Al menos un centenar de muertos fueron descubiertos encimados camino del subsuelo, cerca del estacionamiento de vehículos. Los guardias habían bajado las rejas y echado cerrojo previamente a la salida, para prevenir robos.
El presidente cuestionó el fallo, pero pidió calma a la población
Un caso que generó conmoción
El domingo 1º de agosto de 2004 más de un millar de personas recorrían el enorme supermercado Ycuá Bolaños, en Asunción, o almorzaban en familia en el patio de comidas cuando se desató un incendio que en pocas horas devoró gran parte del edificio, mató a más de 400 personas y dejó otros tantos heridos. Fue la peor tragedia de este tipo en Paraguay.

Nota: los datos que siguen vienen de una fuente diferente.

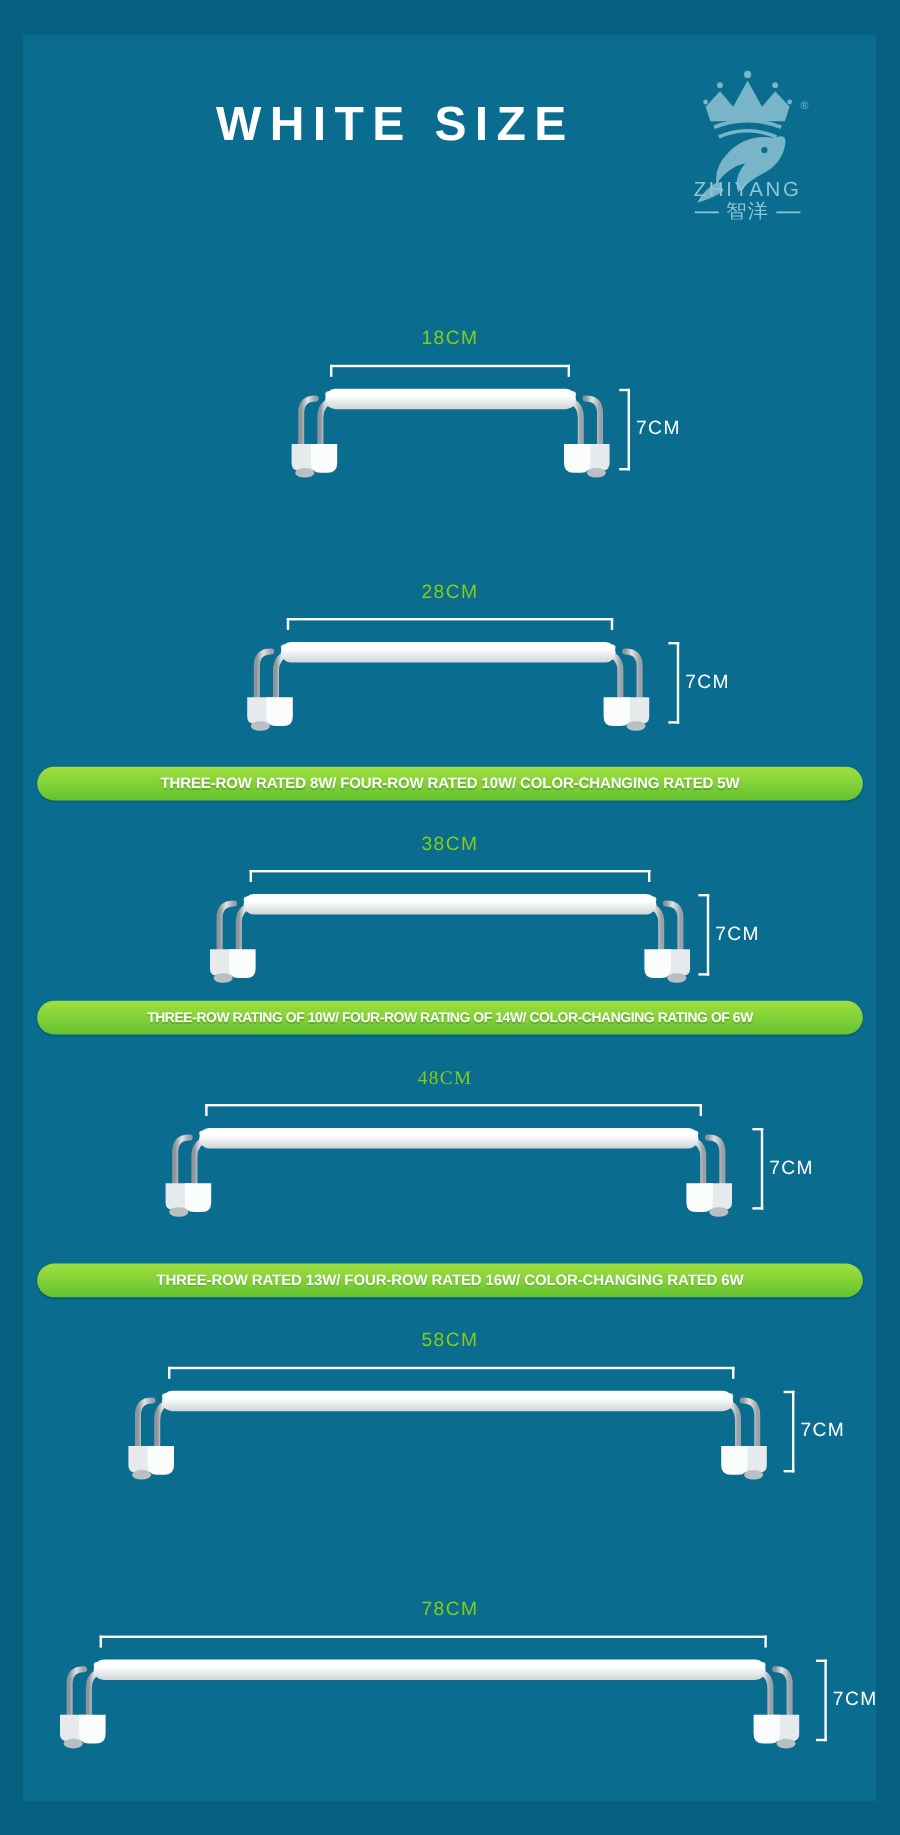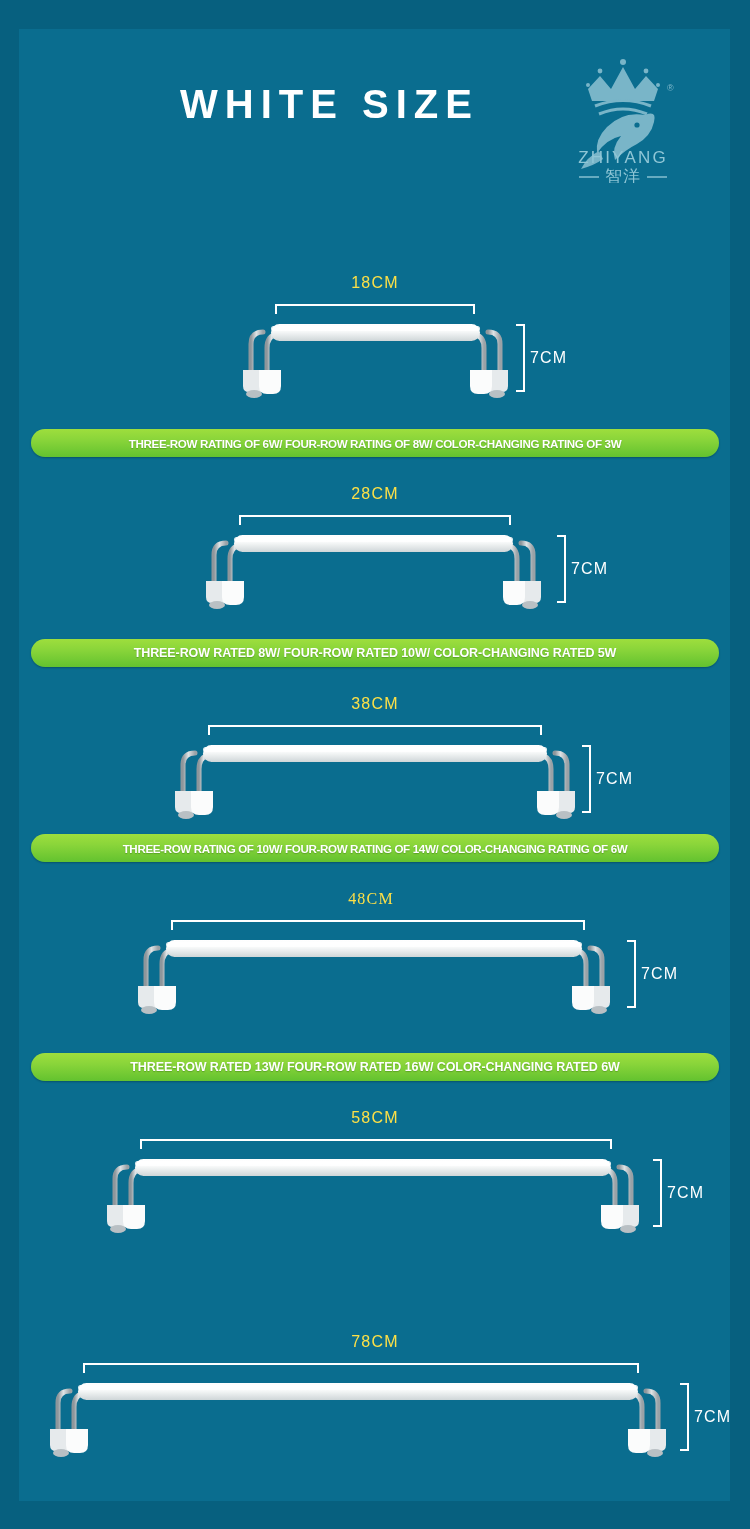--- a/index.html
+++ b/index.html
@@ -46,21 +46,21 @@
     font-weight:bold;
     letter-spacing:-0.1px;
     white-space:nowrap;
     text-shadow:0 1px 1px rgba(40,90,10,0.35);
   }
   .banner.tight .banner-label{font-size:11.6px;letter-spacing:-0.35px;}
 
   
   .dim-top-label{
     position:absolute;
-    color:#fde047;font-size:16px;letter-spacing:1.2px;
+    color:#84cc16;font-size:16px;letter-spacing:1.2px;
     text-align:center;white-space:nowrap;
   }
   .dim-bracket{
     position:absolute;height:10px;
     border-top:2px solid #ffffff;
     border-left:2px solid #ffffff;
     border-right:2px solid #ffffff;
     box-sizing:border-box;
   }
   
@@ -157,23 +157,20 @@
         <ellipse cx="264" cy="78" rx="8" ry="4" fill="#b9c0c4"></ellipse>
         <path d="M237 54 h22 v16 q0 8 -8 8 h-6 q-8 0 -8 -8 Z" fill="#fbfcfc"></path>
       </svg>
     </div>
 
     <div class="dim-side" style="left:516px;top:106px;height:68px;"></div>
     <div class="dim-side-label" style="left:530px;top:131px;">7CM</div>
   </div>
 
   <div class="row" style="top:429px;height:200px;">
-    <div class="banner tight" style="top:0;">
-      <span class="banner-label">THREE-ROW RATING OF 6W/ FOUR-ROW RATING OF 8W/ COLOR-CHANGING RATING OF 3W</span>
-    </div>
 
     <div class="dim-top-label" style="left:249px;top:56px;width:252px;">28CM</div>
     <div class="dim-bracket" style="left:239px;top:86px;width:272px;"></div>
 
     <div class="lamp" style="left:196px;top:98px;">
       <svg width="355" height="90" viewBox="0 0 355 90">
         <defs>
           <linearGradient id="tubeG2" x1="0" y1="0" x2="0" y2="1">
             <stop offset="0%" stop-color="#ffffff"></stop>
             <stop offset="45%" stop-color="#f6f8f8"></stop>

Lo que disparó el fuego fue el intenso calor producido en la cocina del patio de comidas, según determinaron los investigadores. Esa cocción generó gases muy calientes, que afectaron las soldaduras de la chimenea y el material aislante del cielo raso, que se desplomó.
El desastre generó conmoción y sobre todo furia en todo el país, porque desde el comienzo, a raíz de las declaraciones de testigos, se supo que la causa principal de la gran cantidad de muertos fue la decisión de los dueños del local de cerrar las puertas para evitar que los clientes se fueran sin pagar. Así, quedaron atrapados y, como ocurrió seis meses más tarde en la discoteca porteña Cromañón, quedaron amontonados contra las puertas al querer escapar y terminaron asfixiados. Cuando los bomberos lograron entrar, encontraron cientos de cuerpos calcinados, de adultos y chicos de todas las edades.
Los dueños del supermercado, Juan Paiva y su hijo Daniel, quedaron en el centro de las acusaciones, aunque negaron haber dado la orden de cerrar las puertas y acusaron a un gerente que falleció en el incendio. Ambos fueron detenidos al día siguiente, mientras una multitud enfurecida amenazaba con lincharlos.
Pocos días más tarde se supo que el hipermercado no tenía autorización para trabajar porque nunca había sido inspeccionado y sus condiciones de seguridad no habían sido verificadas. El intendente de Asunción, Enrique Riera, también fue acusado de complicidad y tildado de corrupto por los familiares de las víctimas, pero las denuncias no llegaron a mayores. Riera sigue en su cargo, hasta que termine su mandato a fin de este mes.